▶ **What is required**: Send back all the data below, exactly as given.

+ + + + + + +

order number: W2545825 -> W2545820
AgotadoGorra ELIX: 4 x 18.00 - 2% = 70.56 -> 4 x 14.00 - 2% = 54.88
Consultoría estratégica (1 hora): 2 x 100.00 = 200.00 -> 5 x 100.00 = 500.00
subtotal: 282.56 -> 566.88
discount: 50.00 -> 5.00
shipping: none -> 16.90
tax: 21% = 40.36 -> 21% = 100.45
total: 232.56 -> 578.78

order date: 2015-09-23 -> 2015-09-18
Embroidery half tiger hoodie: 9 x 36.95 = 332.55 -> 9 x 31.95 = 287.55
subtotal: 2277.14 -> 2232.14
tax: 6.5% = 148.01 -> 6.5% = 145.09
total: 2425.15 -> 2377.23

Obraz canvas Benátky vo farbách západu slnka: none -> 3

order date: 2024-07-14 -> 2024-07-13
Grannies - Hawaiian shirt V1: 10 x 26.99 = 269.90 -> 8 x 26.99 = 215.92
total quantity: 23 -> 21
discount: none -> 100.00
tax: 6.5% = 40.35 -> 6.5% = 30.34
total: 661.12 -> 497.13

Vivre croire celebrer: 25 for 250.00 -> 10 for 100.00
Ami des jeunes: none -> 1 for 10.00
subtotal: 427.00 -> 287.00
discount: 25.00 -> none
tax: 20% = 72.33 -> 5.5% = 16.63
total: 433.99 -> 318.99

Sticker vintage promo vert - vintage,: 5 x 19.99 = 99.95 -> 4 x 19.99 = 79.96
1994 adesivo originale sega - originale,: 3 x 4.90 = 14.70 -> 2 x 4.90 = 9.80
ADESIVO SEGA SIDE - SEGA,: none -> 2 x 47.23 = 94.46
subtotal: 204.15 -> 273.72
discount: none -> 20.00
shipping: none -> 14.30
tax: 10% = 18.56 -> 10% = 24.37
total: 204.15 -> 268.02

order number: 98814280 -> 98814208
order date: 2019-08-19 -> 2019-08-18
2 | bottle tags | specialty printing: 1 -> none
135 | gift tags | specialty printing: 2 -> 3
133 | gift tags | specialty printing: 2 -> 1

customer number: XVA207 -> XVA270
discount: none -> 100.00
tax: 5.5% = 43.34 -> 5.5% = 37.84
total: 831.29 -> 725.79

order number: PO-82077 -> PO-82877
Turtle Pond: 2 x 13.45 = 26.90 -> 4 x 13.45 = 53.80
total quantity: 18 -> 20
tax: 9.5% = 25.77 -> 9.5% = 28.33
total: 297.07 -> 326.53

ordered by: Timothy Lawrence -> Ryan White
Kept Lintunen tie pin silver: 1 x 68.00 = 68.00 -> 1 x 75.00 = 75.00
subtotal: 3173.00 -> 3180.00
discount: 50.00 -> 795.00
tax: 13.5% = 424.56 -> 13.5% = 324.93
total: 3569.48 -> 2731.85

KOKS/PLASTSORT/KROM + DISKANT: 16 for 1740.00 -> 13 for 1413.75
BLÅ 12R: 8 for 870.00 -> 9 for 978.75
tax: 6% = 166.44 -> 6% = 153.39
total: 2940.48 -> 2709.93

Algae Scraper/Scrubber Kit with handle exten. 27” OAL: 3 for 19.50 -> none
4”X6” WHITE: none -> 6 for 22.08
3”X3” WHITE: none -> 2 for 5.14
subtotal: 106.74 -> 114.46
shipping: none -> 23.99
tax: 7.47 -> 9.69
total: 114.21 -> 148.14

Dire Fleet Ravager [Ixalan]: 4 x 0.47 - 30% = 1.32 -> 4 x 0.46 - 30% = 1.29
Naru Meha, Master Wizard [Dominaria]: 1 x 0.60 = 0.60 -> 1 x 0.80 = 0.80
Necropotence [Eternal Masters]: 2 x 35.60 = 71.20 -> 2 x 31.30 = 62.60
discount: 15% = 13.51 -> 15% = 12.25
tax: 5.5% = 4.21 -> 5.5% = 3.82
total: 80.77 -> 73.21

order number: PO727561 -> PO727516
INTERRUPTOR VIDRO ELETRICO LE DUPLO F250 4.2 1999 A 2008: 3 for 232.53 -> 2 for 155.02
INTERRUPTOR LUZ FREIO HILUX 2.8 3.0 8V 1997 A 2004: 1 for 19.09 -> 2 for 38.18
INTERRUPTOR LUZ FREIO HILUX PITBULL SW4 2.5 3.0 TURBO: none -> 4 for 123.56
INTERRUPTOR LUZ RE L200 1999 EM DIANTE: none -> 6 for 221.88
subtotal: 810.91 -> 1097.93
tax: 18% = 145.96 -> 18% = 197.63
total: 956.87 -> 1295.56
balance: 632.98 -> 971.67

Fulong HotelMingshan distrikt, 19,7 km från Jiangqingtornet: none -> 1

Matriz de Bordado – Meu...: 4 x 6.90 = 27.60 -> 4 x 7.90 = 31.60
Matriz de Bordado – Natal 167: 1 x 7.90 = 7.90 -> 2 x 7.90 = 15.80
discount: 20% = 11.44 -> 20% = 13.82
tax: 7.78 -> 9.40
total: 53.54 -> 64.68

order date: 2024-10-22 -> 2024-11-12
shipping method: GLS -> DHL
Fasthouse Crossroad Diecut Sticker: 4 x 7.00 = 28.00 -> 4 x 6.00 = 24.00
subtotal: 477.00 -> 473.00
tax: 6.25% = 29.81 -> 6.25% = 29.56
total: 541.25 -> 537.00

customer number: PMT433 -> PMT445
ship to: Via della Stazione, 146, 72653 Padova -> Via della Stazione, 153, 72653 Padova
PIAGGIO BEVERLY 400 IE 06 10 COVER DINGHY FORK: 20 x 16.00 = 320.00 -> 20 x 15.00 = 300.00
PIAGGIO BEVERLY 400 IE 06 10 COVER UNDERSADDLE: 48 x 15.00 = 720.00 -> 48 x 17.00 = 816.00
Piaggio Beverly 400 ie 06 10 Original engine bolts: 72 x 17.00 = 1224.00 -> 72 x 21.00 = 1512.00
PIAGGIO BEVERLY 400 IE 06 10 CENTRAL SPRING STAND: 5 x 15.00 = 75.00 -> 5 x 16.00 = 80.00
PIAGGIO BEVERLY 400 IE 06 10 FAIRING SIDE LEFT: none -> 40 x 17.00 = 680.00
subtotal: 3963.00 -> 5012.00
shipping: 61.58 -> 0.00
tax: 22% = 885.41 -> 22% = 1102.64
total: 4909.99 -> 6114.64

+ + + + + + +

▶ **Written reply**:
order number: W2545825 -> W2545820
AgotadoGorra ELIX: 4 x 18.00 - 2% = 70.56 -> 4 x 14.00 - 2% = 54.88
Consultoría estratégica (1 hora): 2 x 100.00 = 200.00 -> 5 x 100.00 = 500.00
subtotal: 282.56 -> 566.88
discount: 50.00 -> 5.00
shipping: none -> 16.90
tax: 21% = 40.36 -> 21% = 100.45
total: 232.56 -> 578.78

order date: 2015-09-23 -> 2015-09-18
Embroidery half tiger hoodie: 9 x 36.95 = 332.55 -> 9 x 31.95 = 287.55
subtotal: 2277.14 -> 2232.14
tax: 6.5% = 148.01 -> 6.5% = 145.09
total: 2425.15 -> 2377.23

Obraz canvas Benátky vo farbách západu slnka: none -> 3

order date: 2024-07-14 -> 2024-07-13
Grannies - Hawaiian shirt V1: 10 x 26.99 = 269.90 -> 8 x 26.99 = 215.92
total quantity: 23 -> 21
discount: none -> 100.00
tax: 6.5% = 40.35 -> 6.5% = 30.34
total: 661.12 -> 497.13

Vivre croire celebrer: 25 for 250.00 -> 10 for 100.00
Ami des jeunes: none -> 1 for 10.00
subtotal: 427.00 -> 287.00
discount: 25.00 -> none
tax: 20% = 72.33 -> 5.5% = 16.63
total: 433.99 -> 318.99

Sticker vintage promo vert - vintage,: 5 x 19.99 = 99.95 -> 4 x 19.99 = 79.96
1994 adesivo originale sega - originale,: 3 x 4.90 = 14.70 -> 2 x 4.90 = 9.80
ADESIVO SEGA SIDE - SEGA,: none -> 2 x 47.23 = 94.46
subtotal: 204.15 -> 273.72
discount: none -> 20.00
shipping: none -> 14.30
tax: 10% = 18.56 -> 10% = 24.37
total: 204.15 -> 268.02

order number: 98814280 -> 98814208
order date: 2019-08-19 -> 2019-08-18
2 | bottle tags | specialty printing: 1 -> none
135 | gift tags | specialty printing: 2 -> 3
133 | gift tags | specialty printing: 2 -> 1

customer number: XVA207 -> XVA270
discount: none -> 100.00
tax: 5.5% = 43.34 -> 5.5% = 37.84
total: 831.29 -> 725.79

order number: PO-82077 -> PO-82877
Turtle Pond: 2 x 13.45 = 26.90 -> 4 x 13.45 = 53.80
total quantity: 18 -> 20
tax: 9.5% = 25.77 -> 9.5% = 28.33
total: 297.07 -> 326.53

ordered by: Timothy Lawrence -> Ryan White
Kept Lintunen tie pin silver: 1 x 68.00 = 68.00 -> 1 x 75.00 = 75.00
subtotal: 3173.00 -> 3180.00
discount: 50.00 -> 795.00
tax: 13.5% = 424.56 -> 13.5% = 324.93
total: 3569.48 -> 2731.85

KOKS/PLASTSORT/KROM + DISKANT: 16 for 1740.00 -> 13 for 1413.75
BLÅ 12R: 8 for 870.00 -> 9 for 978.75
tax: 6% = 166.44 -> 6% = 153.39
total: 2940.48 -> 2709.93

Algae Scraper/Scrubber Kit with handle exten. 27” OAL: 3 for 19.50 -> none
4”X6” WHITE: none -> 6 for 22.08
3”X3” WHITE: none -> 2 for 5.14
subtotal: 106.74 -> 114.46
shipping: none -> 23.99
tax: 7.47 -> 9.69
total: 114.21 -> 148.14

Dire Fleet Ravager [Ixalan]: 4 x 0.47 - 30% = 1.32 -> 4 x 0.46 - 30% = 1.29
Naru Meha, Master Wizard [Dominaria]: 1 x 0.60 = 0.60 -> 1 x 0.80 = 0.80
Necropotence [Eternal Masters]: 2 x 35.60 = 71.20 -> 2 x 31.30 = 62.60
discount: 15% = 13.51 -> 15% = 12.25
tax: 5.5% = 4.21 -> 5.5% = 3.82
total: 80.77 -> 73.21

order number: PO727561 -> PO727516
INTERRUPTOR VIDRO ELETRICO LE DUPLO F250 4.2 1999 A 2008: 3 for 232.53 -> 2 for 155.02
INTERRUPTOR LUZ FREIO HILUX 2.8 3.0 8V 1997 A 2004: 1 for 19.09 -> 2 for 38.18
INTERRUPTOR LUZ FREIO HILUX PITBULL SW4 2.5 3.0 TURBO: none -> 4 for 123.56
INTERRUPTOR LUZ RE L200 1999 EM DIANTE: none -> 6 for 221.88
subtotal: 810.91 -> 1097.93
tax: 18% = 145.96 -> 18% = 197.63
total: 956.87 -> 1295.56
balance: 632.98 -> 971.67

Fulong HotelMingshan distrikt, 19,7 km från Jiangqingtornet: none -> 1

Matriz de Bordado – Meu...: 4 x 6.90 = 27.60 -> 4 x 7.90 = 31.60
Matriz de Bordado – Natal 167: 1 x 7.90 = 7.90 -> 2 x 7.90 = 15.80
discount: 20% = 11.44 -> 20% = 13.82
tax: 7.78 -> 9.40
total: 53.54 -> 64.68

order date: 2024-10-22 -> 2024-11-12
shipping method: GLS -> DHL
Fasthouse Crossroad Diecut Sticker: 4 x 7.00 = 28.00 -> 4 x 6.00 = 24.00
subtotal: 477.00 -> 473.00
tax: 6.25% = 29.81 -> 6.25% = 29.56
total: 541.25 -> 537.00

customer number: PMT433 -> PMT445
ship to: Via della Stazione, 146, 72653 Padova -> Via della Stazione, 153, 72653 Padova
PIAGGIO BEVERLY 400 IE 06 10 COVER DINGHY FORK: 20 x 16.00 = 320.00 -> 20 x 15.00 = 300.00
PIAGGIO BEVERLY 400 IE 06 10 COVER UNDERSADDLE: 48 x 15.00 = 720.00 -> 48 x 17.00 = 816.00
Piaggio Beverly 400 ie 06 10 Original engine bolts: 72 x 17.00 = 1224.00 -> 72 x 21.00 = 1512.00
PIAGGIO BEVERLY 400 IE 06 10 CENTRAL SPRING STAND: 5 x 15.00 = 75.00 -> 5 x 16.00 = 80.00
PIAGGIO BEVERLY 400 IE 06 10 FAIRING SIDE LEFT: none -> 40 x 17.00 = 680.00
subtotal: 3963.00 -> 5012.00
shipping: 61.58 -> 0.00
tax: 22% = 885.41 -> 22% = 1102.64
total: 4909.99 -> 6114.64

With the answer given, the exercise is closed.